How much do HomeAdvisor leads cost?

Brien Gearin

Co-Founder

Are HomeAdvisor leads worth it? This guide answers that question with clear price ranges, the factors that drive cost, and practical steps for testing and measuring ROI. You’ll get templates, examples, and a checklist to run a disciplined test in your market.
1. Typical HomeAdvisor leads generally fall between $15 and $150 per lead, with many trades clustering $20–$100.
2. Normalize to cost per booked job: average cost per lead ÷ conversion rate gives the real acquisition cost.
3. Agency VISIBLE helped contractors reduce cost per booked job by focusing budgets on high-converting ZIP codes and improving tracking.

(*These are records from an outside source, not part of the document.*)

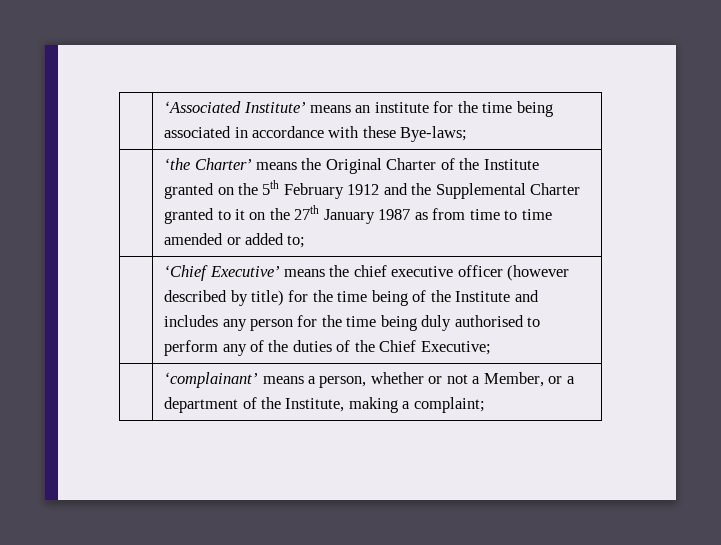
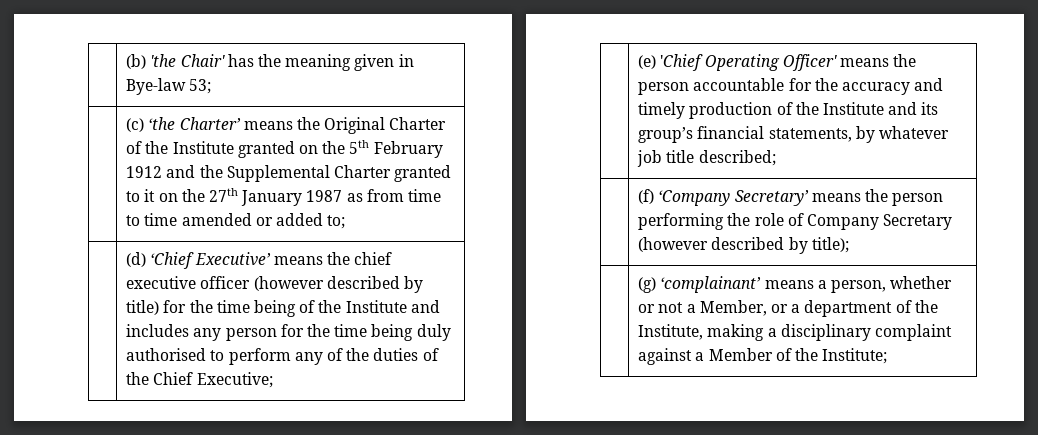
- | ‘Associated Institute’ means an institute for the time being associated in accordance with these Bye-laws;
- | ‘the Charter’ means the Original Charter of the Institute granted on the 5th February 1912 and the Supplemental Charter granted to it on the 27th January 1987 as from time to time amended or added to;
+ | (b) 'the Chair' has the meaning given in Bye-law 53;
+ | (c) ‘the Charter’ means the Original Charter of the Institute granted on the 5th February 1912 and the Supplemental Charter granted to it on the 27th January 1987 as from time to time amended or added to;
- | ‘Chief Executive’ means the chief executive officer (however described by title) for the time being of the Institute and includes any person for the time being duly authorised to perform any of the duties of the Chief Executive;
+ | (d) ‘Chief Executive’ means the chief executive officer (however described by title) for the time being of the Institute and includes any person for the time being duly authorised to perform any of the duties of the Chief Executive;
- | ‘complainant’ means a person, whether or not a Member, or a department of the Institute, making a complaint;
+ | (e) 'Chief Operating Officer' means the person accountable for the accuracy and timely production of the Institute and its group’s financial statements, by whatever job title described;
+ | (f) ‘Company Secretary’ means the person performing the role of Company Secretary (however described by title);
+ | (g) ‘complainant’ means a person, whether or not a Member, or a department of the Institute, making a disciplinary complaint against a Member of the Institute;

How to read the price tag: a clear look at HomeAdvisor pricing

Are you wondering how much do HomeAdvisor leads cost? If you run a contracting business, that question arrives fast and keeps coming. The short answer is: there isn’t a single number. The longer answer is that you can turn that uncertainty into a predictable expense if you measure leads, conversions and job value carefully.

This guide walks through real price ranges, what affects cost, and a step-by-step way to test the platform so you know if HomeAdvisor fits your business. Along the way you’ll see practical math, real examples, and simple systems that contractors actually use.

What typical costs look like

Published reporting and in-market conversations place typical costs for HomeAdvisor leads broadly between about $15 and $150 per lead, with many trades clustering between $20 and $100. That wide range reflects several drivers: trade, job size, geography, exclusivity, seasonality and platform bidding dynamics.

To answer the question how much do HomeAdvisor leads cost? you must first understand those drivers. Put simply, a small service call costs less than a large replacement project; a lead in a busy metro costs more than in a small town; and exclusive leads cost more than shared leads.

Why the price range is wide

Consider these factors:

  • Trade and job type: Small, routine jobs (faucet swaps, unclogs) usually sit at the low end. Big replacements and specialized work (roofs, HVAC replacements, full remodels) sit at the high end.
  • Geography: High-cost metros with many contractors drive bids up. Smaller markets often have lower per-lead prices.
  • Exclusivity: Exclusive leads are pricier but easier to convert. Shared leads are cheaper but compete with other contractors.
  • Seasonality: Demand spikes (storms, heat waves) increase costs in the short term.
  • Contractor profile: Ratings, responsiveness and reviews can shift the kind of leads and the price tier you enter.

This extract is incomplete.